HTML email messages are gaining popularity, especially in newsletters. As more recipients are able to properly support this email type, there are fewer compatibility issues. Here are some techniques that can help to improve the way your HTML messages appear.
To ensure your email gets the most exposure and doesn’t seize up your audience’s email client, you’ll want to limit the total file size of the page to 50K. This means you should limit the message length and the number of graphics you use. By keeping it “lighter,” it loads faster and more people will read it.
People often think that when they send an HTML image that has embedded images, that they are actually sending the images with the email. This is incorrect. In fact, you are sending directions in the HTML code, which instructs the recipient where they can find the images.
Most email companies will require that the images for your HTML email message be hosted on your server. And you’ll want to make sure that each image is given an “absolute reference.” This means you’ll need to use the image’s whole address because the browser has to locate your site on the web to retrieve the image.
The Wrong Way to Link Images…
The Right Way to Link Images…
The difference between these two images is the first will work only when you view it on your company’s website. The “absolute reference” will work when anyone with HTML capabilities who is connected to the web opens it.
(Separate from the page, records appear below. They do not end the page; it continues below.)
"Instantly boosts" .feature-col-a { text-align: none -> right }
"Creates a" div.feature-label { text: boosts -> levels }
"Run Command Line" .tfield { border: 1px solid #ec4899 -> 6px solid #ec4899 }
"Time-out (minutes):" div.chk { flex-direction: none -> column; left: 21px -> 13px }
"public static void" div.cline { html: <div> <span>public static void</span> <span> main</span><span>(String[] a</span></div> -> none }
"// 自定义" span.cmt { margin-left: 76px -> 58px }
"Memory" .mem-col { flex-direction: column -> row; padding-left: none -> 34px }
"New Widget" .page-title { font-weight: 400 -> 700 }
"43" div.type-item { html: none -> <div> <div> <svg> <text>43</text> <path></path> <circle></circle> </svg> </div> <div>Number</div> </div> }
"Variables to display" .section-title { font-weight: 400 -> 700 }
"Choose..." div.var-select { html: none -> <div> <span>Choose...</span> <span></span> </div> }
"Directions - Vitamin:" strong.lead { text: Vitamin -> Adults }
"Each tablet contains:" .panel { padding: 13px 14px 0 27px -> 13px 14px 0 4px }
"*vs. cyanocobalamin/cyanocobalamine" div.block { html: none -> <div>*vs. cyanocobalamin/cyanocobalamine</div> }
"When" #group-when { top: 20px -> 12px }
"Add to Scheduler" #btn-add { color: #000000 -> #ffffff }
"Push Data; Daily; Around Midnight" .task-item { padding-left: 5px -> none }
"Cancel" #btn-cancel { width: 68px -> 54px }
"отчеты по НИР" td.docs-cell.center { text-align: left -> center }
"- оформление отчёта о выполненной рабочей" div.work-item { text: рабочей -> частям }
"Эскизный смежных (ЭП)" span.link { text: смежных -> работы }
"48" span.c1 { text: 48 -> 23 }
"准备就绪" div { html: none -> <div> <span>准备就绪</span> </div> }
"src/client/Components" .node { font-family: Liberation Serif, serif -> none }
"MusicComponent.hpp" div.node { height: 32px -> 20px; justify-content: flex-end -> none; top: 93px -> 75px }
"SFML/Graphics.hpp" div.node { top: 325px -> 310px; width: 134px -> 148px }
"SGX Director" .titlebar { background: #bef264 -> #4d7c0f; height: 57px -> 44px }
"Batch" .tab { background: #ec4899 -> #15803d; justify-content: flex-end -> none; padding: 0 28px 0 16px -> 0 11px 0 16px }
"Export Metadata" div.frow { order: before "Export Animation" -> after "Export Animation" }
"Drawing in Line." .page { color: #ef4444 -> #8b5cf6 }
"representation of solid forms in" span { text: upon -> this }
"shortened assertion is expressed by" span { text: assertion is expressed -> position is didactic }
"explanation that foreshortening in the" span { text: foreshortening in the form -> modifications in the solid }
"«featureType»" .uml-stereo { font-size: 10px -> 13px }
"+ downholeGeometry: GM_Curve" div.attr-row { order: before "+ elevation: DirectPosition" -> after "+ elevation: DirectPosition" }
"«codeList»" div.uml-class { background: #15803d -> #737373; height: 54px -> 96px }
Even today, there are quite a few people who can’t view HTML emails properly. This can be especially true because there are so many different web-based platforms like AOL, Yahoo, MSN, etc. This is more of a problem with business-to-consumer email than business-to-business email.
Most larger publishers offer what’s called “sniffer technology.” Sniffer technology basically “sniffs out” each email recipient to determine if they have HTML capabilities or not. When the email is being loaded on the computer the sniffer determines if the party does not have HTML capabilities. It then it sends the standard text version instead.
Picking Font Types
Authoring your email in HTML does make it tempting to use any one of a zillion different fonts, but results show that the best fonts for marketing messages and readability are basic. Stick to text fonts that are 10 or 12 point, in either Verdana, Arial or Times New Roman for your message.
Professional business messages look best when text is displayed on a clean white background. Anything else runs the risk of distracting from the messages content and can make it difficult to read. The wrong backgrounds can really cheapen the image of the email piece.
Words vs. Graphics
The most effective messages use graphics sparingly. Don’t overdo it with graphics. Believe it or not, well-written copy beats out slick graphics in most cases. The exception to this rule is email that needs to show products or catalogue items. Otherwise, in most business-to-business scenarios, use graphics to accentuate your message, but not as the focal point of your message.
Anything too flashy or animated will likely put off more people than it attracts. In email messages that are going to a rented list, be aggressive and witty with your copy, not your animations. If an email is too busy, it can distract people from the messages purpose. There are some cases where animation illustrates the message, but this should not be attempted without a strong creative crew and ample testing. If you are mailing to your own list of customers or opt-in prospects, you will have more leeway in creative department.
Italicizing copy doesn’t look very good when it displays on the Web and can make it harder to read. If you want your text to stand out in an email, consider using bold or red.
Using underlined text indicates to some that the text is a hyperlink and they might get confused when they click on it and nothing happens. I’m not going to say that you should never use the underline format, just be careful when you do.
Attachments aren’t good for text or HTML email campaigns. Most people will not open an attachment from someone they don’t know. I won’t even open an attachment from someone I do know without calling them first to make sure it’s not a virus. A number of corporate firewalls block attachments from unknown sources.
Also, some people use a dial-up modem to get their email and don’t want to wait to download an attachment from someone they don’t know. If you want to give them something downloadable, offer it as a download from the Internet, not an attachment.
There is an exception to this rule. If you have an autoresponder set to deliver a document automatically when it is requested, sending attachments is acceptable and can be done effectively.
Graphics: Maximum Width of 600 Pixels
In an HTML message, watch your image dimensions. The recipient shouldn’t have to scroll to the right to see your entire message. In order to avoid this, make the graphic narrow enough to accommodate most systems. I recommend using a maximum width limit of 600 pixels for all messages. A good friend of mine who is a highly experienced graphic designer is even more conservative. She will not create any HTML email piece wider than 575 pixels.
The Bottom Line
The formatting tips discussed in this chapter help to improve your message readability, compatibility and aesthetics. The guidelines set forth in this chapter are considered standards by many, but your list rental house may have their own formatting requirements. Be sure to check with your representative.
Properly formatting your messages prior to sending them to your list broker or the company that will do the mailing can also help you avoid delays and will improve your results.